If the classical symmetry number must come from quantum mechanics and has the same correction value, is there somehow a deep correlation between a molecule's physical structure and its allowed rotational quantum states based on the total wavefunction being symmetrical/anti-symmetrical? And how can this correlation be explained?

It is simply that rotation by π is the same as the inversion or mirror symmetry when two nuclei are identical.

 

[JohnnyGui]

It is simply that rotation by π is the same as the inversion or mirror symmetry when two nuclei are identical.

But whether the total wavefunction is symmetric/anti-symmetric depends on the spins of the nuclei, not on whether the nuclei are identical or not. It goes even further by the fact that the total wavefunction of e.g. dihydrogen can be symmetrical even if the two atoms have opposed spins.

So it makes me question how a correction based on physical structural symmetry is somehow linked to a correction based on wavefunction symmetry derived from nuclear spins (as well as other wavefunctions such as rotation)

 

[PeterDonis]

whether the total wavefunction is symmetric/anti-symmetric depends on the spins of the nuclei

Yes.

not on whether the nuclei are identical or not.

No. The wave function of a system consisting of two non-identical nuclei (say helium and iron) does not have to be symmetric or antisymmetric.

Of course if you use a more detailed model where, instead of nuclei, you view the system as composed of protons and neutrons, the total wave function will have to be antisymmetric under exchange of a pair of protons or a pair of neutrons. But it won't have to be antisymmetric under exchange of a proton and a neutron.

 

[JohnnyGui]

But it won't have to be antisymmetric under exchange of a proton and a neutron.
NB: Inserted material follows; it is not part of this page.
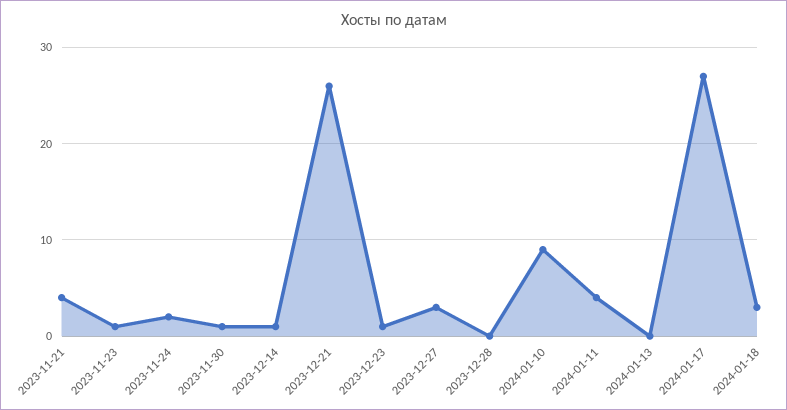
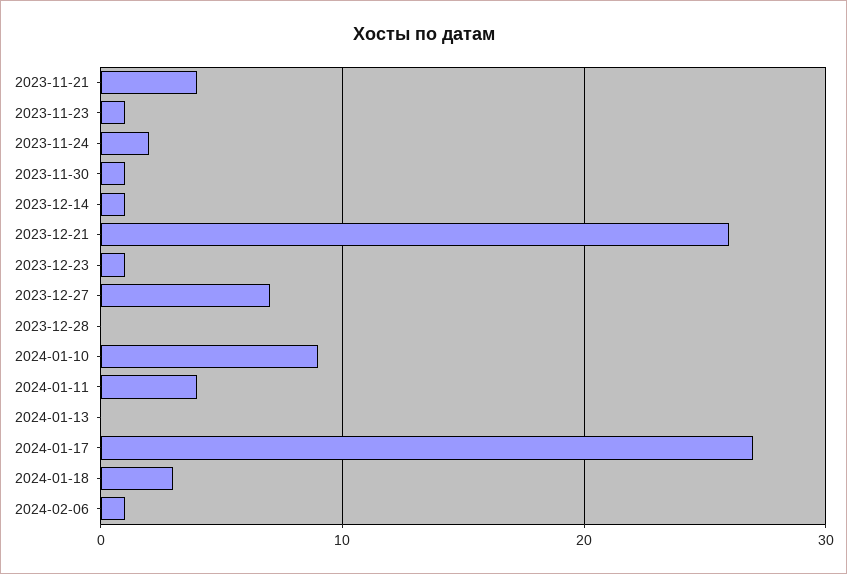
2023-12-27: 3 -> 7
2024-02-06: none -> 1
Does "won't have to" imply that it is still possible to stay antisymmetric? Because in that case, the classical symmetry number would still not have a clear link (to me) since it relies on the physical indenticality of particles.

 

[PeterDonis]

Does "won't have to" imply that it is still possible to stay antisymmetric?

I don't know what you mean by "stay antisymmetric".

 

[JohnnyGui]

I don't know what you mean by "stay antisymmetric".

I understood that specific phrase "won't have to be" as in "not obliged to be" which made me think that it is also possible for such a model to be antisymmetric under exchange of a proton and neutron as well, just as in the exchange of a proton pair or neutron pair.
But I assume you meant that "it has to" be symmetric under exchange of a proton and a neutron?

Which in that case shows that not only nuclear spin, but also the identicality of particles determine whether a total wavefunction should be symmetrical or antisymmetrical?

 

[PeterDonis]

I understood that specific phrase "won't have to be" as in "not obliged to be" which made me think that it is possible for such a model to be antisymmetric under exchange of a proton and neutron as well

I don't think there are wave functions that are antisymmetric (or, for that matter, symmetric) under the exchange of a proton or [Edit: and] a neutron. That would require that the two states (before and after exchange) were physically indistinguishable, and they're not.

assume you meant that "it has to" be symmetric under exchange of a proton and a neutron?

No. See above.

 

[JohnnyGui]

I don't think there are wave functions that are antisymmetric (or, for that matter, symmetric) under the exchange of a proton or a neutron.

"proton or neutron" as in exchange of a proton pair "or" neutron pair? If yes, could you please elaborate how this quote is compatible with this:

the total wave function will have to be antisymmetric under exchange of a pair of protons or a pair of neutrons

I am a bit confused.

 

[PeterDonis]

"proton or neutron" as in exchange of a proton pair "or" neutron pair?

I should have said proton and neutron--i.e., exchanging one proton with one neutron. Sorry for the typo. I have edited my previous post to clarify.